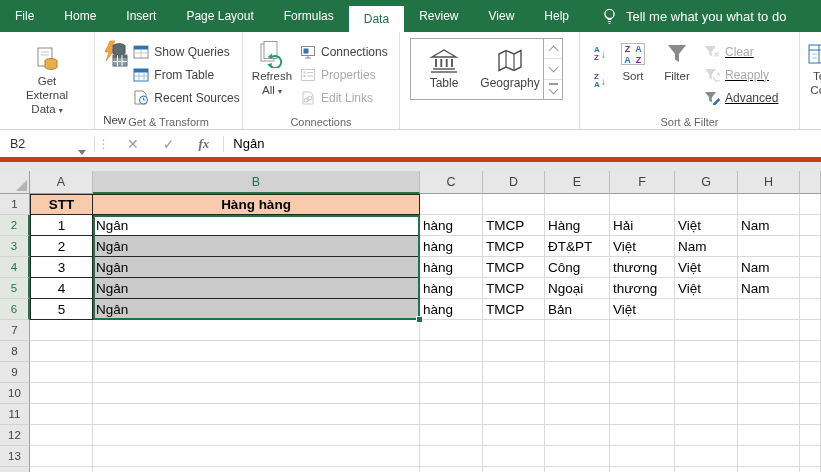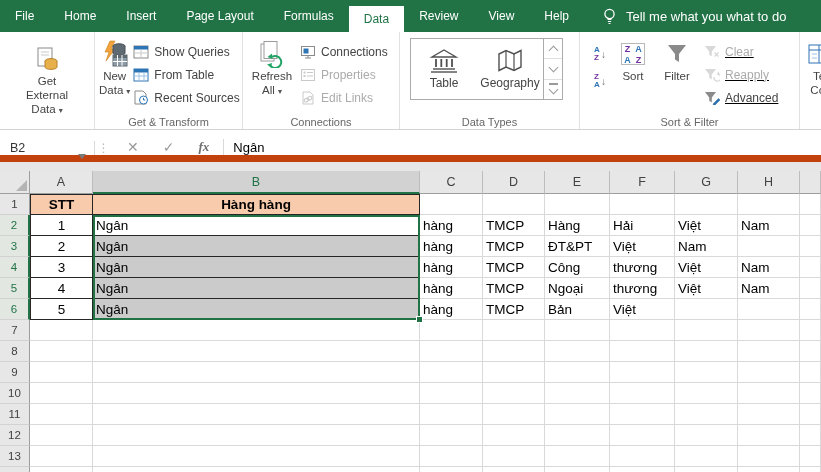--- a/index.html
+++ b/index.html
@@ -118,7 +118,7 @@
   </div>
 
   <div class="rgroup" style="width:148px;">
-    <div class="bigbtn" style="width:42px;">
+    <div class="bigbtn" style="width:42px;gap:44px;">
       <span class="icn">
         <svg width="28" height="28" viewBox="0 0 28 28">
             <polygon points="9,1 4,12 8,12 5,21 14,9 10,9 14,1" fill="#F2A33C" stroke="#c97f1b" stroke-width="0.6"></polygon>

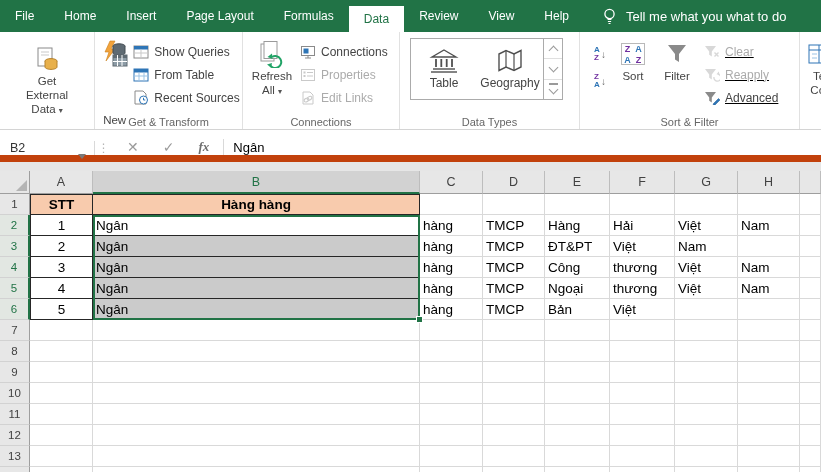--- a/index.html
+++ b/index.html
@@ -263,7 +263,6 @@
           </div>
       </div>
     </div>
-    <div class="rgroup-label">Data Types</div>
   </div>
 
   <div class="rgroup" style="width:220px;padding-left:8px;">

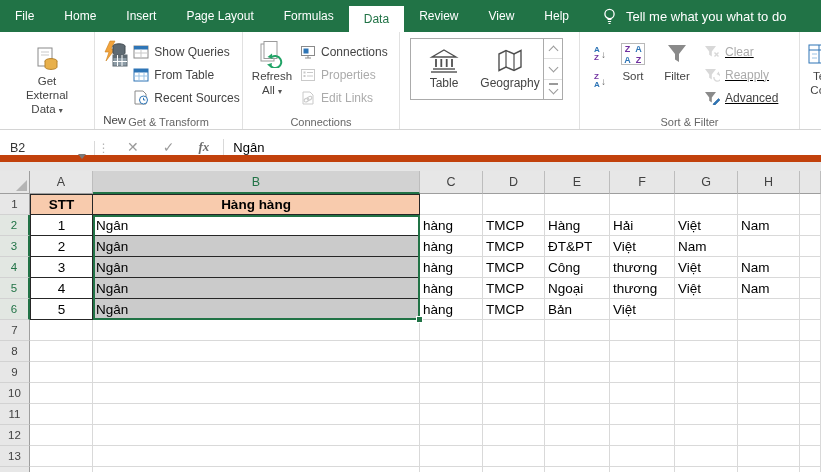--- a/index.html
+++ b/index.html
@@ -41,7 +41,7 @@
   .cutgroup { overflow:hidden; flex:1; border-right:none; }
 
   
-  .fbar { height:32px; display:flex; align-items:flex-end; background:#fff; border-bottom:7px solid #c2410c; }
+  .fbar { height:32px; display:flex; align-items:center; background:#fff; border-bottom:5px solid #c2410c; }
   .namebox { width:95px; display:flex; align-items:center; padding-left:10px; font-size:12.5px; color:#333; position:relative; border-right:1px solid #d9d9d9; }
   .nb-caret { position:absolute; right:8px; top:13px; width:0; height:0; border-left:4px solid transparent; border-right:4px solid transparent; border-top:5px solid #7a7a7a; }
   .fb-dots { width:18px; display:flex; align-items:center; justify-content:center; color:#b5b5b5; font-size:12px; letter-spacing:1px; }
...
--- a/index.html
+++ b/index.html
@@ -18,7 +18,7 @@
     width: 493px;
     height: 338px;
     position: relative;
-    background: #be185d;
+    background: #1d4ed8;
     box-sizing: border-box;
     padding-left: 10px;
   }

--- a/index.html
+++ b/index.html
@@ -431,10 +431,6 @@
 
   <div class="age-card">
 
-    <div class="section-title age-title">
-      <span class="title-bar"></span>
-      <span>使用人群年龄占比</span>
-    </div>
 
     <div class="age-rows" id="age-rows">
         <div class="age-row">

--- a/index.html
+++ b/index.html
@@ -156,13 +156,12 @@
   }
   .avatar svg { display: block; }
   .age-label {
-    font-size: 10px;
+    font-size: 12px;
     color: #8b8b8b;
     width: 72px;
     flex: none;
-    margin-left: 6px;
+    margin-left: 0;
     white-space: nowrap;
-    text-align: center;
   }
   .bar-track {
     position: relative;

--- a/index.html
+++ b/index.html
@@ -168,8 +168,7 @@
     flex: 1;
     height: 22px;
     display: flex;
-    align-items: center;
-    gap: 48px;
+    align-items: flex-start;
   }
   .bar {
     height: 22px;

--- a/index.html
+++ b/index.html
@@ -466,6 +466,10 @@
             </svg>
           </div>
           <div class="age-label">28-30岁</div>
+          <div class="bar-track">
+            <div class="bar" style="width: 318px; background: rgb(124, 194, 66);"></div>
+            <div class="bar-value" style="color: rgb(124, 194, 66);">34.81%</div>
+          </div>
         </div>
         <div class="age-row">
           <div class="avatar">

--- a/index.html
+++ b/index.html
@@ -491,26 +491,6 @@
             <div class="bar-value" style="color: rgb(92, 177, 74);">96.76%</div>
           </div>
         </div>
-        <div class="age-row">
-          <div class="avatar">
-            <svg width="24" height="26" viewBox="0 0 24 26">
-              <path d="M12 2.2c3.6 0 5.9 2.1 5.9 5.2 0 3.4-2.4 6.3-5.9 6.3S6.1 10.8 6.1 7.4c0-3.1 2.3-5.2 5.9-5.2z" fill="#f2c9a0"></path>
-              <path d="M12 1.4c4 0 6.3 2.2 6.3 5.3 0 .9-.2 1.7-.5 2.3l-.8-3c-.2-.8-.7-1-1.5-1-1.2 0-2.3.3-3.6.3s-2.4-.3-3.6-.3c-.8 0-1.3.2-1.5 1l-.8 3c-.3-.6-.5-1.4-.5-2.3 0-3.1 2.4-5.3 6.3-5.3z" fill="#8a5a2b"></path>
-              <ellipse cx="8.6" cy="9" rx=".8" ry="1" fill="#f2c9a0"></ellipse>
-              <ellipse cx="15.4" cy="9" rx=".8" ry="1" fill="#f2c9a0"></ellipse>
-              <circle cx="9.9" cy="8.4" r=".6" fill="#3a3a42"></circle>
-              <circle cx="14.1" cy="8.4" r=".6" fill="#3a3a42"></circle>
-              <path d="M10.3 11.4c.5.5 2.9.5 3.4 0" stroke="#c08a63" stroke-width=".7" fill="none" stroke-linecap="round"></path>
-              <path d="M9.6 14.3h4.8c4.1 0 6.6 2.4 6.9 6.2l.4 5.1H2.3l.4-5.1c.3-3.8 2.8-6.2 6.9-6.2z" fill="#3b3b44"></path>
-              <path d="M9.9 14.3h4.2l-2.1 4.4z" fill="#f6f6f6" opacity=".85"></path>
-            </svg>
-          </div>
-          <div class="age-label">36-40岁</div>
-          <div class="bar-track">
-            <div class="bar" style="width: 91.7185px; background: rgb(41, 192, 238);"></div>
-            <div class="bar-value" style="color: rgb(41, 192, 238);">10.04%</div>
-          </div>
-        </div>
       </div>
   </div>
...
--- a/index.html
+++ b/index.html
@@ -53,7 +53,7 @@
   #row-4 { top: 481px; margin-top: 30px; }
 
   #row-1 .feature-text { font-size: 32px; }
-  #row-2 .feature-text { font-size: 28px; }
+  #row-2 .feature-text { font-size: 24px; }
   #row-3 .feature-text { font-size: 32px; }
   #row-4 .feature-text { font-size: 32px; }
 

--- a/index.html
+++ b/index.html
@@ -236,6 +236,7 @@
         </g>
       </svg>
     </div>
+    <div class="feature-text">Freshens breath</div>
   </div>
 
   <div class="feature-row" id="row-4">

* GOAL OF THE EXERCISE
Based on the entries above, give the number of lines with the string "padding" and no further text.

* ANSWER TO THIS EXERCISE
3